== Available records ==

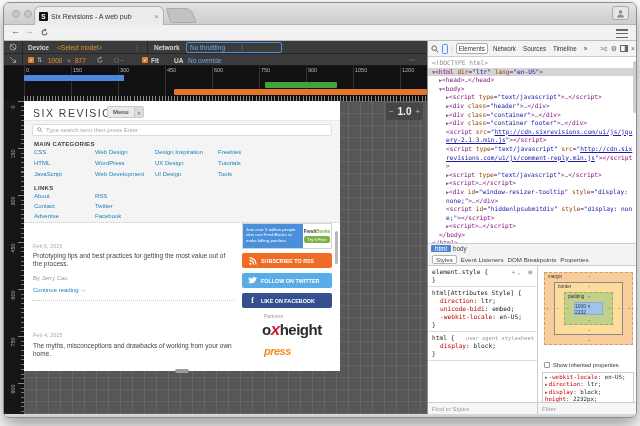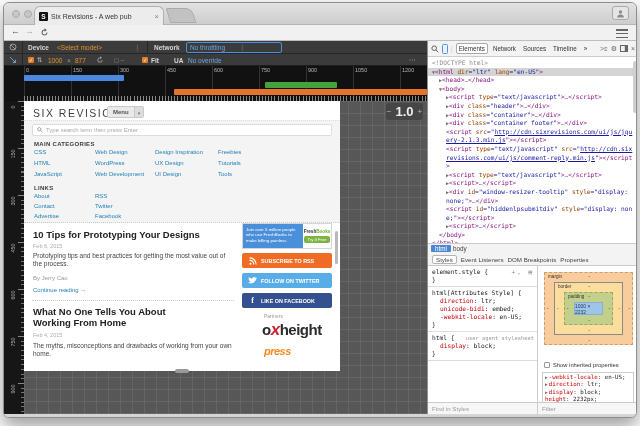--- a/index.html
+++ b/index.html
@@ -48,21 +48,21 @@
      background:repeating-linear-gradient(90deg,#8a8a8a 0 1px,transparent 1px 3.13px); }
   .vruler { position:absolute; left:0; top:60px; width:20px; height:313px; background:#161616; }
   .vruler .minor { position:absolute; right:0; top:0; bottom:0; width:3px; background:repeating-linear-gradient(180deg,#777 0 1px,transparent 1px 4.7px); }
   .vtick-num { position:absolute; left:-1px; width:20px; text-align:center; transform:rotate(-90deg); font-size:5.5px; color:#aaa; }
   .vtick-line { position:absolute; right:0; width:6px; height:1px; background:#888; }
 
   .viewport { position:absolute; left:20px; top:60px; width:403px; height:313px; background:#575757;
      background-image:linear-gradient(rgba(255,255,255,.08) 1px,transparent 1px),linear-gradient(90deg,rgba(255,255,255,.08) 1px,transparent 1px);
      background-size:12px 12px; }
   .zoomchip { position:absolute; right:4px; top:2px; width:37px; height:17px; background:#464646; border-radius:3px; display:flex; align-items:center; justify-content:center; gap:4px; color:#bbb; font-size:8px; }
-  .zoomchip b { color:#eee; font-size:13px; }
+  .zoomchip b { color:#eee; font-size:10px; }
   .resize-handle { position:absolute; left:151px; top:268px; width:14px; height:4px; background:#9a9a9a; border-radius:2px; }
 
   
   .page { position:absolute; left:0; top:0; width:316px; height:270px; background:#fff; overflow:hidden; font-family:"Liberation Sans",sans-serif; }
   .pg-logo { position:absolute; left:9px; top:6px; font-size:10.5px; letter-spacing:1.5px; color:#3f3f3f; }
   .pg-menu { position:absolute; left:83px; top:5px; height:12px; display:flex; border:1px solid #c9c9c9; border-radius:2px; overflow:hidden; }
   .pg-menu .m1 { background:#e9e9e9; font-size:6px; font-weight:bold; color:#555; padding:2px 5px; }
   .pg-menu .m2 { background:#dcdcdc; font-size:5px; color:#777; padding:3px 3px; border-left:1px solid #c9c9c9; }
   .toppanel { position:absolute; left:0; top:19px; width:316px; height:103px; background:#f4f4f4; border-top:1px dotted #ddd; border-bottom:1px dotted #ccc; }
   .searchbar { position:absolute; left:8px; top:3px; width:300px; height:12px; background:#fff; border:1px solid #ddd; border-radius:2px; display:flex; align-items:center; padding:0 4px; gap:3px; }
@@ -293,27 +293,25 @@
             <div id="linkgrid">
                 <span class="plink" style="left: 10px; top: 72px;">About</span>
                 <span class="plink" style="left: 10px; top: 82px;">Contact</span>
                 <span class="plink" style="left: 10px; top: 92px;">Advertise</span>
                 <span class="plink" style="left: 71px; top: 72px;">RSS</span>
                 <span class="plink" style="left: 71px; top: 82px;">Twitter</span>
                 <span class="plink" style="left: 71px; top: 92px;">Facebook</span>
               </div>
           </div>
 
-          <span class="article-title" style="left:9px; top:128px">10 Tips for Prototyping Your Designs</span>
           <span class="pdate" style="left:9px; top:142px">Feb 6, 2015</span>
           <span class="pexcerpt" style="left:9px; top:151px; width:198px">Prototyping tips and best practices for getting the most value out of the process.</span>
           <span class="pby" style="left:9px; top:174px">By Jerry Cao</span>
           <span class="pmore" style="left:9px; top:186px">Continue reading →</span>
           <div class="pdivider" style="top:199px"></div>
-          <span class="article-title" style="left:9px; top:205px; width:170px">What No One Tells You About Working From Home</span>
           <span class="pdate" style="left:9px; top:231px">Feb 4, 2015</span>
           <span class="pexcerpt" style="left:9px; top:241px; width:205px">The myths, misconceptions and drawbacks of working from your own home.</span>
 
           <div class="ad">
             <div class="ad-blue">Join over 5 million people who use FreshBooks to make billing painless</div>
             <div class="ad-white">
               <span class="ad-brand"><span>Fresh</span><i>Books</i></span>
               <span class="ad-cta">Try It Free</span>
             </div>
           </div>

===
== Available records ==

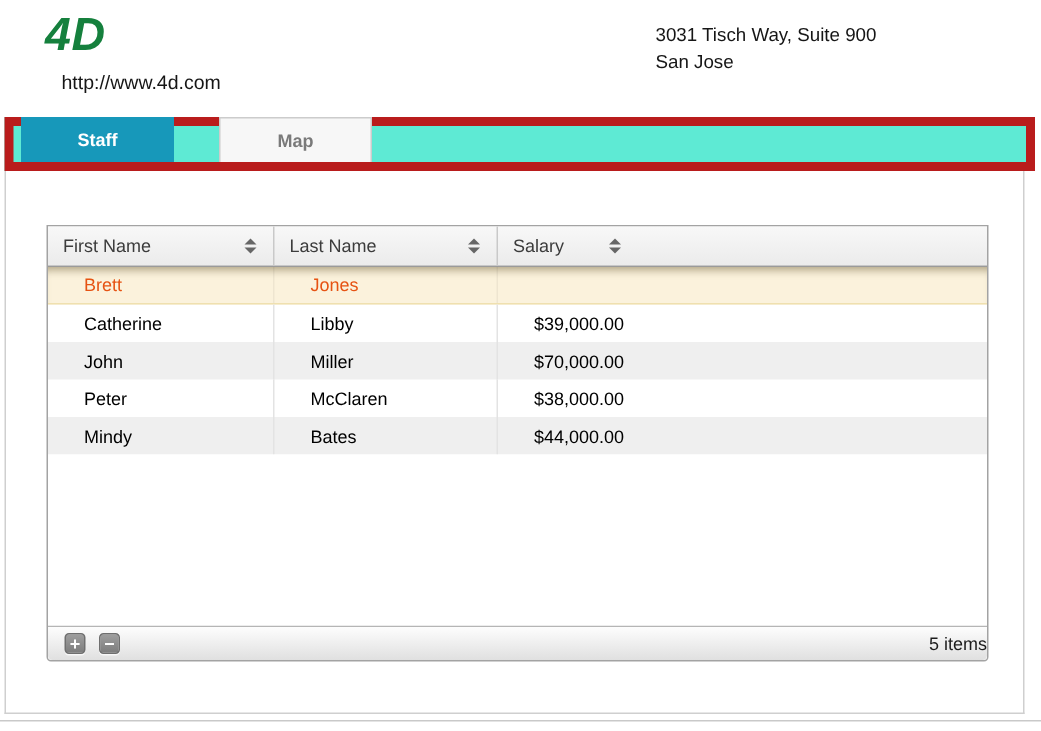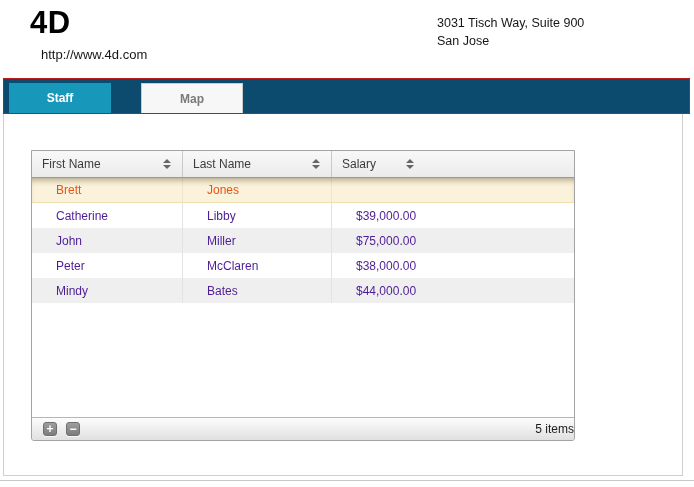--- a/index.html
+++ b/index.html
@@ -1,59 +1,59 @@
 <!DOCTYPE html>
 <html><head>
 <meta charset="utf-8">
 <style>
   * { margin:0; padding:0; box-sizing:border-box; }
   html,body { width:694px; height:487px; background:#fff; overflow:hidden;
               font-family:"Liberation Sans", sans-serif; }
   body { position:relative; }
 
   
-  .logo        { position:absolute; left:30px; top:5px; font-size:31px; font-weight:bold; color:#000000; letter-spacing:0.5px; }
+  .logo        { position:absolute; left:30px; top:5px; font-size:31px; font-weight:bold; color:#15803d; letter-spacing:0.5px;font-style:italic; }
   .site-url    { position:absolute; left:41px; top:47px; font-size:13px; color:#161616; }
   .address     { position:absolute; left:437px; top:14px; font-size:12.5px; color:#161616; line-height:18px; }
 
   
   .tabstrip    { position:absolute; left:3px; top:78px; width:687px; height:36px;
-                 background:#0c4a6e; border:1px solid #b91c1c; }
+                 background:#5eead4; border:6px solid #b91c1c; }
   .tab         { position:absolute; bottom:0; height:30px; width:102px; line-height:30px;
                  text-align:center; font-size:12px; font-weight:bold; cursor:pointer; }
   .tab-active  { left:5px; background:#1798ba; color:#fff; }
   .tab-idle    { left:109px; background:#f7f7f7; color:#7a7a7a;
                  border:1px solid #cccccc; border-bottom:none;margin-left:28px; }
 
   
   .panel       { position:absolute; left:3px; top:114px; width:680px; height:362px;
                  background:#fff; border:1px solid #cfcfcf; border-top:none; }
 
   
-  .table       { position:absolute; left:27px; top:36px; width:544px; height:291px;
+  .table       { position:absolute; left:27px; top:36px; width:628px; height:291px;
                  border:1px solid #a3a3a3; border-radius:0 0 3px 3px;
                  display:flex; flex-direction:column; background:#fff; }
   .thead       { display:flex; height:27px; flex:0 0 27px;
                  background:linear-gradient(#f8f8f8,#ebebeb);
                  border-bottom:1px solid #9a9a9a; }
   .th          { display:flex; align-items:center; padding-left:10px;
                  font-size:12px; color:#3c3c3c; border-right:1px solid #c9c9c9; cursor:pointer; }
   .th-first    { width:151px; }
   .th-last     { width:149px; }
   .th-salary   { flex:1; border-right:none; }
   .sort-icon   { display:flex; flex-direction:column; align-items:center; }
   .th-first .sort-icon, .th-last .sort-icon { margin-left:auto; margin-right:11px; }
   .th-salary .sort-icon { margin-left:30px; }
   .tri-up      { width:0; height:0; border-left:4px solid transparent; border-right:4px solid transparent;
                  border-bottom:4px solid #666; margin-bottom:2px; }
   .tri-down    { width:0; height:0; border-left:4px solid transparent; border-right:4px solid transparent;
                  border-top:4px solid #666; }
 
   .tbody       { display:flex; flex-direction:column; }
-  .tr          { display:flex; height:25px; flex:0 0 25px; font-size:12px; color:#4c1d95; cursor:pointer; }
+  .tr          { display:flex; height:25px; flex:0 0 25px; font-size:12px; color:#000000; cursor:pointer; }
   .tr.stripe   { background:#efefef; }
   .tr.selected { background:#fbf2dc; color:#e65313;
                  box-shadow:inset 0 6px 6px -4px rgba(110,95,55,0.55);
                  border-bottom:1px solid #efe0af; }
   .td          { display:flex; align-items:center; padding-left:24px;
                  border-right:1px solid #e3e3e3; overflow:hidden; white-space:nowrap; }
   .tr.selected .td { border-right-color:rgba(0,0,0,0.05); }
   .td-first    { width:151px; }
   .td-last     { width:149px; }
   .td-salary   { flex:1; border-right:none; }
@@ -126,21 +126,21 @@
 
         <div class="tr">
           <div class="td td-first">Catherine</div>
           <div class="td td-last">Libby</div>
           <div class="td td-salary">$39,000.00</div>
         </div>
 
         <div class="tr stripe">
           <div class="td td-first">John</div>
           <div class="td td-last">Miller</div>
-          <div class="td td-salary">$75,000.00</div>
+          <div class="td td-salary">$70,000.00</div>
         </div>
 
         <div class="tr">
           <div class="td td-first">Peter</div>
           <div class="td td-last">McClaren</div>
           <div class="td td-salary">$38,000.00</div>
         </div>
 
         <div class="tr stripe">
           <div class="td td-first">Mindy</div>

===

In the entries above, find the line holding "margin:0; padding:0; box-sizing:border-box;" and the line holding "background:#fff; border:1px solid #cfcfcf;", then retype exactly those two lines and every line between them, and nothing else.

   * { margin:0; padding:0; box-sizing:border-box; }
   html,body { width:694px; height:487px; background:#fff; overflow:hidden;
               font-family:"Liberation Sans", sans-serif; }
   body { position:relative; }
 
   
-  .logo        { position:absolute; left:30px; top:5px; font-size:31px; font-weight:bold; color:#000000; letter-spacing:0.5px; }
+  .logo        { position:absolute; left:30px; top:5px; font-size:31px; font-weight:bold; color:#15803d; letter-spacing:0.5px;font-style:italic; }
   .site-url    { position:absolute; left:41px; top:47px; font-size:13px; color:#161616; }
   .address     { position:absolute; left:437px; top:14px; font-size:12.5px; color:#161616; line-height:18px; }
 
   
   .tabstrip    { position:absolute; left:3px; top:78px; width:687px; height:36px;
-                 background:#0c4a6e; border:1px solid #b91c1c; }
+                 background:#5eead4; border:6px solid #b91c1c; }
   .tab         { position:absolute; bottom:0; height:30px; width:102px; line-height:30px;
                  text-align:center; font-size:12px; font-weight:bold; cursor:pointer; }
   .tab-active  { left:5px; background:#1798ba; color:#fff; }
   .tab-idle    { left:109px; background:#f7f7f7; color:#7a7a7a;
                  border:1px solid #cccccc; border-bottom:none;margin-left:28px; }
 
   
   .panel       { position:absolute; left:3px; top:114px; width:680px; height:362px;
                  background:#fff; border:1px solid #cfcfcf; border-top:none; }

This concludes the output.